Together with the Urban Development Institute of Australia (UDIA), Ernst and Young (EY) has presented its findings in its recent UDIA Index of Economic Activity report. From the report, four key trends emerged in residential development activity.

The market remains strong

The review has concluded that the market remains historically strong with some emerging soft spots. EY considered the balance between demand and supply and found that over the last three years, the net annual additional supply of dwellings has increased marginally and, due to significant population growth in Melbourne, demand has increased by around 14 per cent in the past year alone. The findings also signal good news for Australia’s economy as the construction of residential dwellings and the associated infrastructure requirements are estimated to generate almost $65 million and support almost 180,000 full-time, part-time and casual jobs across the Victorian economy.

Production is strong in growth areas

Melbourne’s growth areas have likewise experienced growth in approvals since 2013-2014 due to strong volumes of lot releases and high volumes of interstate and overseas migration. In these growth areas, lot production remains strong with volumes over the 2016-2017 financial year to March at 80 per cent of the 2015-2016 full-year result, and well above averages for the last 6 years. Building approvals for growth areas is forecast to reach a total of 19,149 dwellings in 2016-2017.

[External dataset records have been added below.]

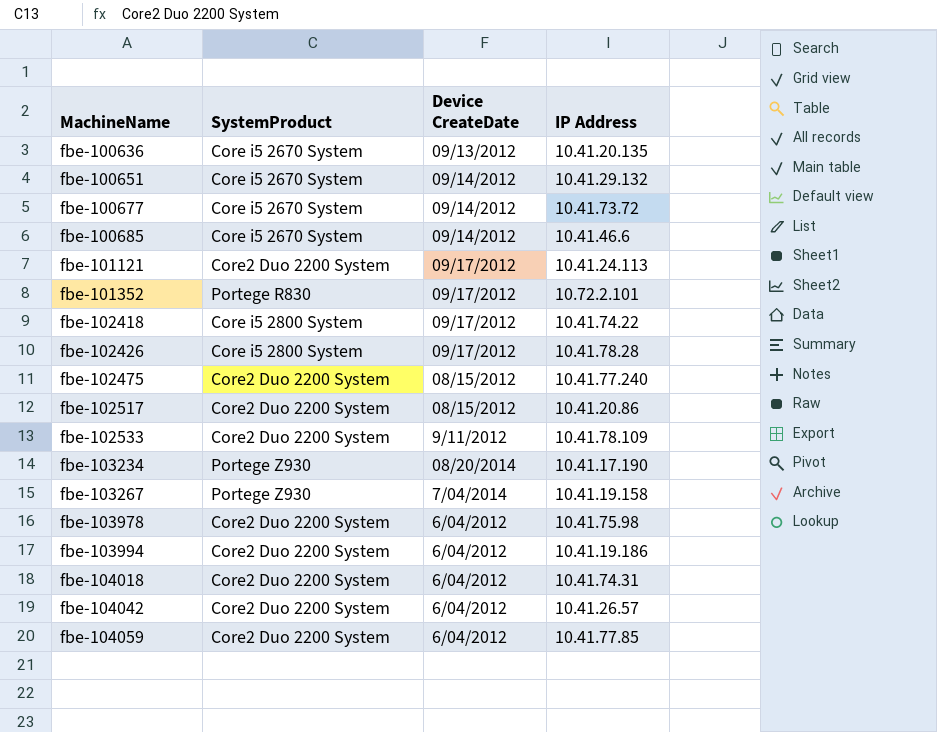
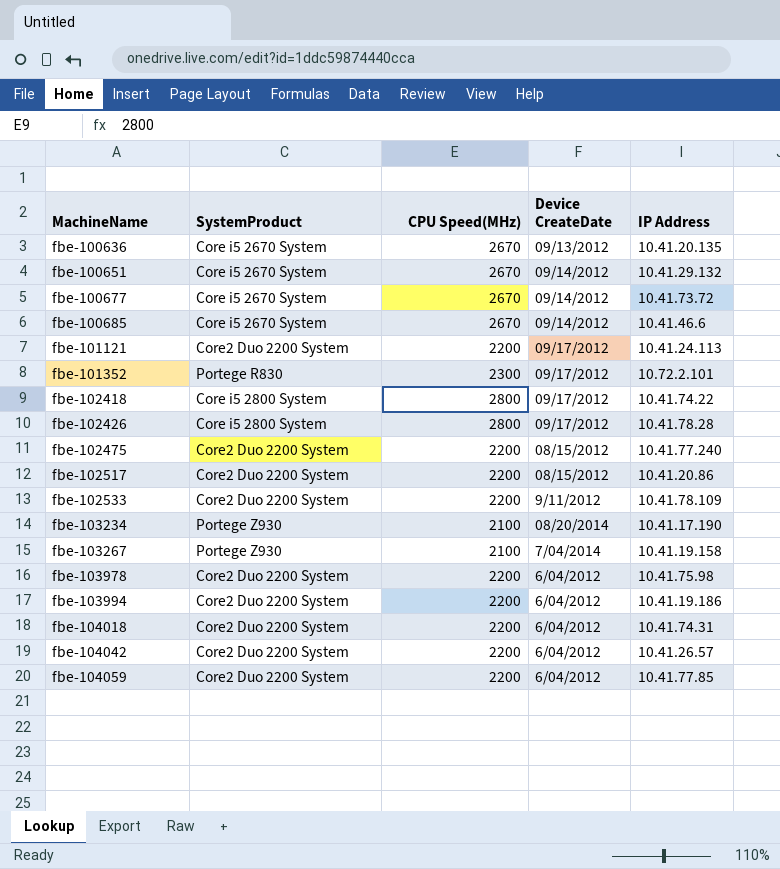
column CPU Speed(MHz) | position: none -> 3

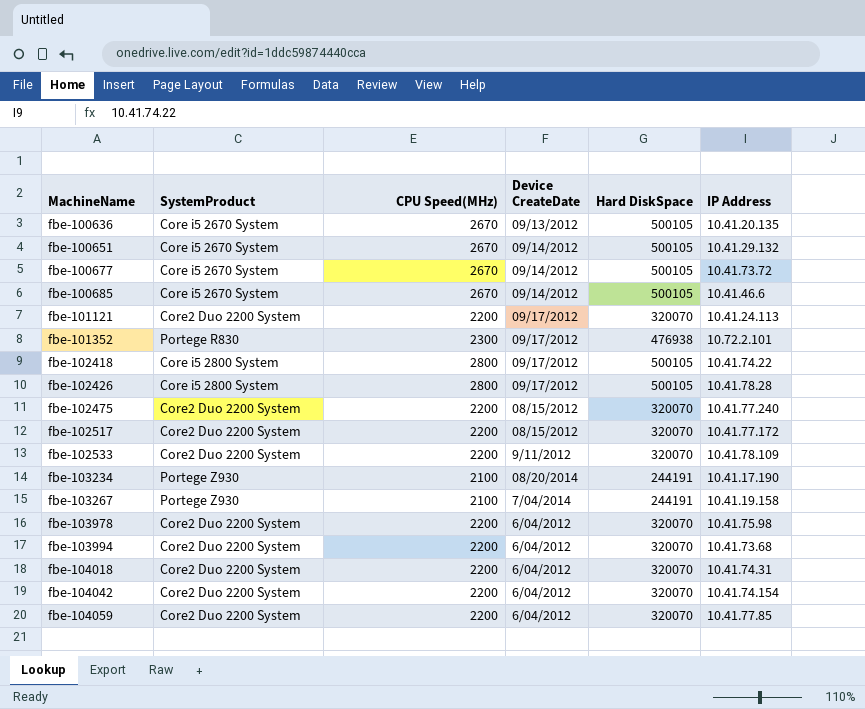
column Hard DiskSpace | position: none -> 5
fbe-102517 | IP Address: 10.41.20.86 -> 10.41.77.172
fbe-103994 | IP Address: 10.41.19.186 -> 10.41.73.68
fbe-104042 | IP Address: 10.41.26.57 -> 10.41.74.154

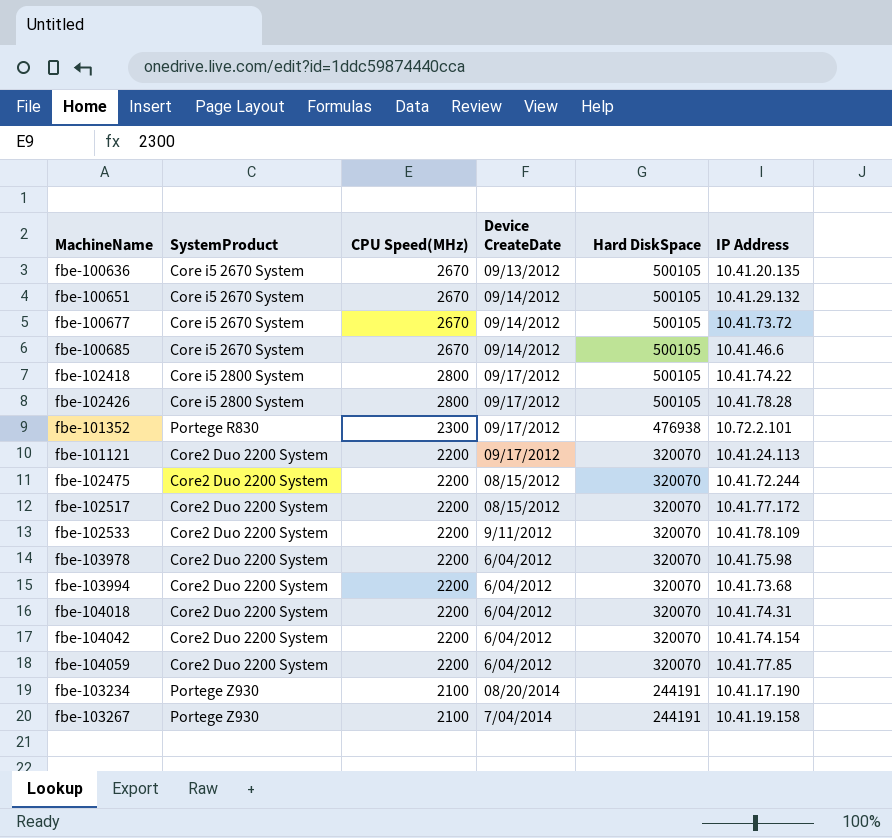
row order: MachineName ascending -> Hard DiskSpace descending
fbe-102475 | IP Address: 10.41.77.240 -> 10.41.72.244

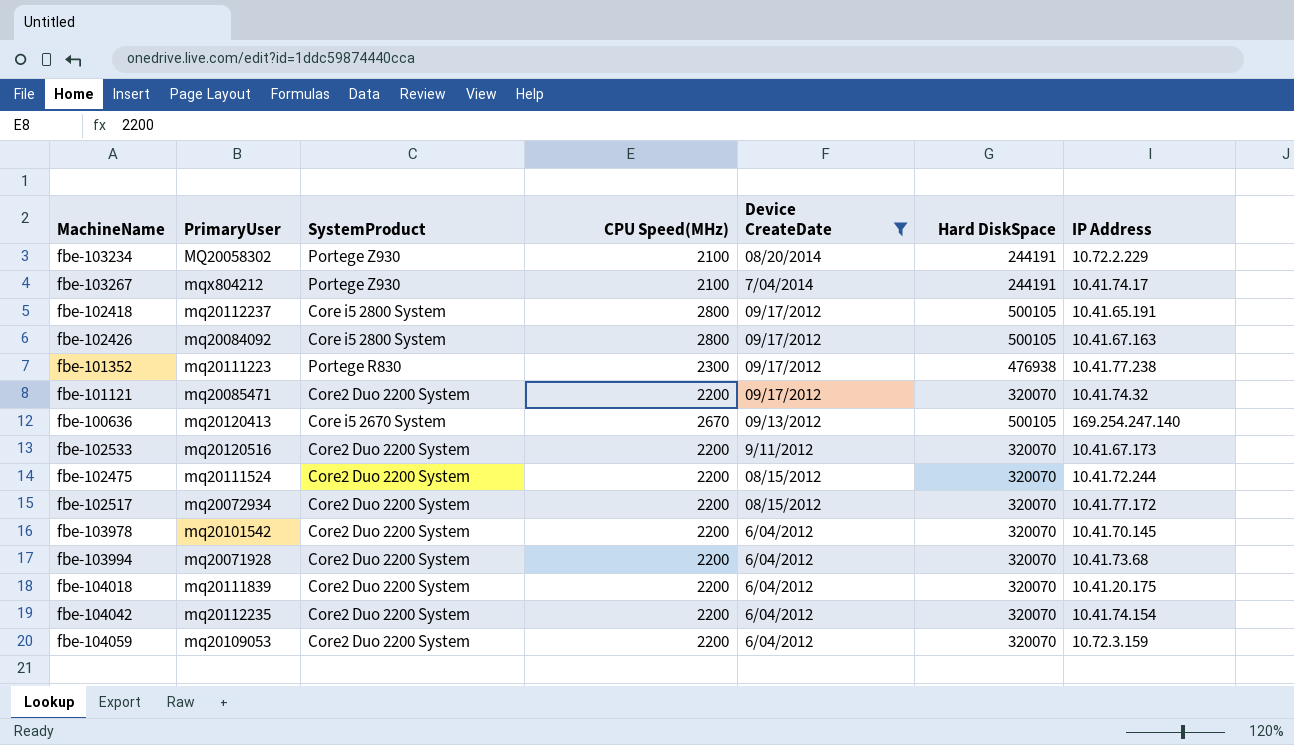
filter: none -> Device CreateDate != 09/14/2012
row order: Hard DiskSpace descending -> Device CreateDate descending
column PrimaryUser | position: none -> 2
fbe-103234 | IP Address: 10.41.17.190 -> 10.72.2.229
fbe-103267 | IP Address: 10.41.19.158 -> 10.41.74.17
fbe-102418 | IP Address: 10.41.74.22 -> 10.41.65.191
fbe-102426 | IP Address: 10.41.78.28 -> 10.41.67.163
fbe-101352 | IP Address: 10.72.2.101 -> 10.41.77.238
fbe-101121 | IP Address: 10.41.24.113 -> 10.41.74.32
fbe-100636 | IP Address: 10.41.20.135 -> 169.254.247.140
fbe-102533 | IP Address: 10.41.78.109 -> 10.41.67.173
fbe-103978 | IP Address: 10.41.75.98 -> 10.41.70.145
fbe-104018 | IP Address: 10.41.74.31 -> 10.41.20.175
fbe-104059 | IP Address: 10.41.77.85 -> 10.72.3.159

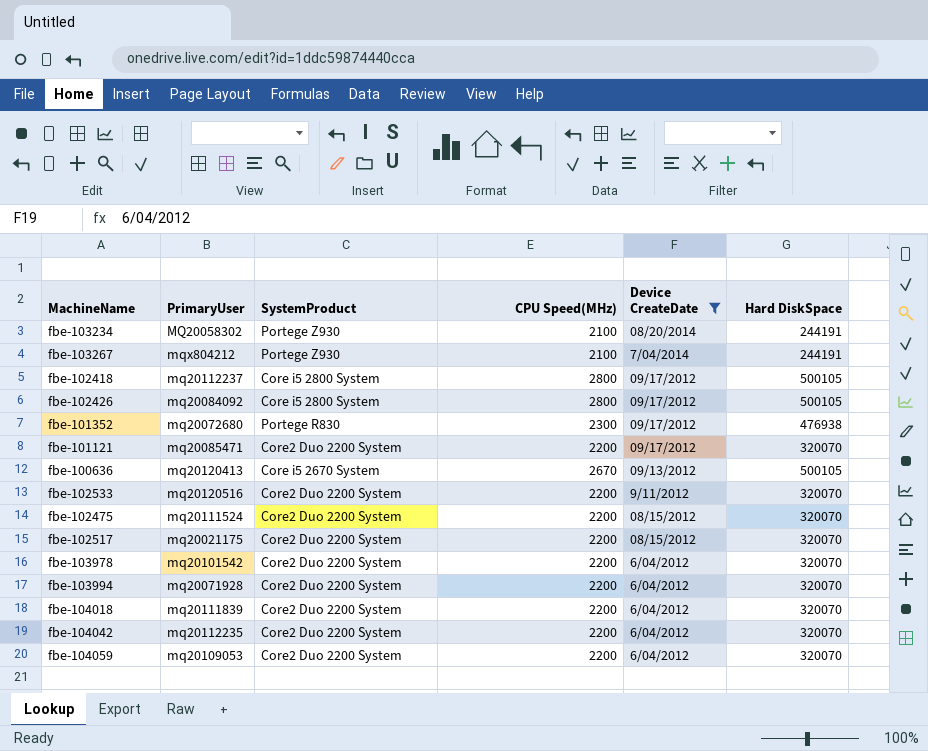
column IP Address | position: 7 -> none
fbe-101352 | PrimaryUser: mq20111223 -> mq20072680
fbe-102517 | PrimaryUser: mq20072934 -> mq20021175

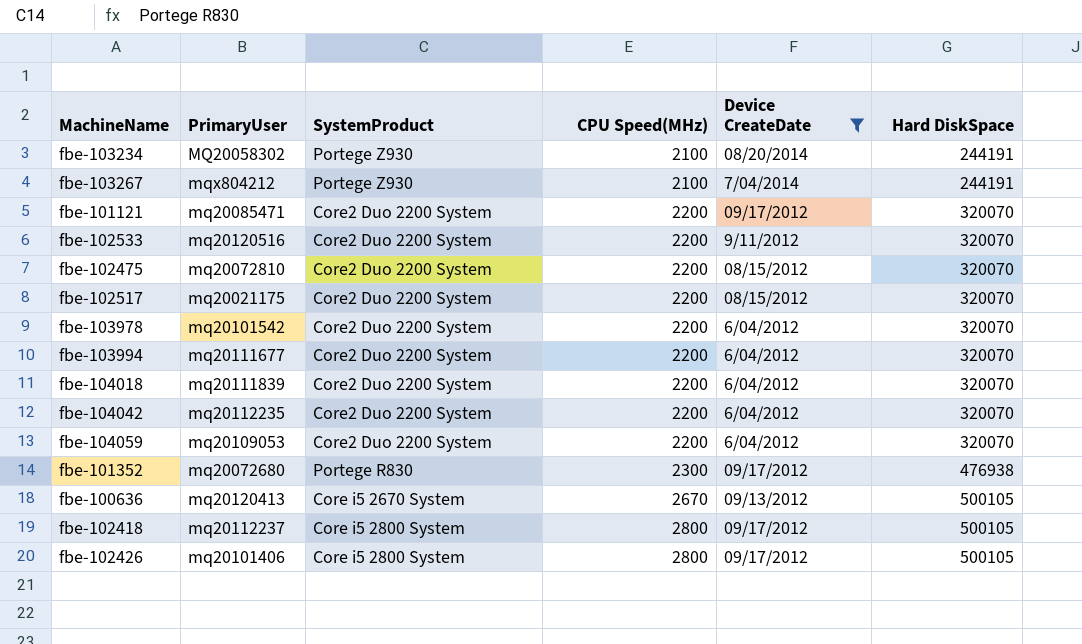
row order: Device CreateDate descending -> CPU Speed(MHz) ascending
fbe-102475 | PrimaryUser: mq20111524 -> mq20072810
fbe-103994 | PrimaryUser: mq20071928 -> mq20111677
fbe-102426 | PrimaryUser: mq20084092 -> mq20101406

Apartment developments to exceed outcomes

Commencements of apartments in larger projects are expected to significantly exceed the outcome for 2015-2016 financial year, but the figures will fall short of those reached in the peak historical high of 2014-2015 financial year. The volume of apartment complexes of four or more storeys have increased slightly whereas one- to three-storey apartment continue to cause strain to development activity. EY also forecasts that developers will need to reduce the sales prices for new apartments in the coming years to remain competitive due to the removal of stamp duty concessions for off the plan dwellings and foreign buyer surcharges.

Weaknesses in building approvals

Based on recent data, in some local government areas, EY states there have been some weaknesses in building approvals. As stated previously, apartment commencements have been strong throughout the 2016-2017 financial year, so this weakness indicates that it is within smaller apartment projects and townhouses. Changes to the Neighbourhood Residential Zone (NRZ) may have impacted these smaller projects. However, the recent changes to the NRZ such as the removal of the lot cap is expected to correct some of this weakness.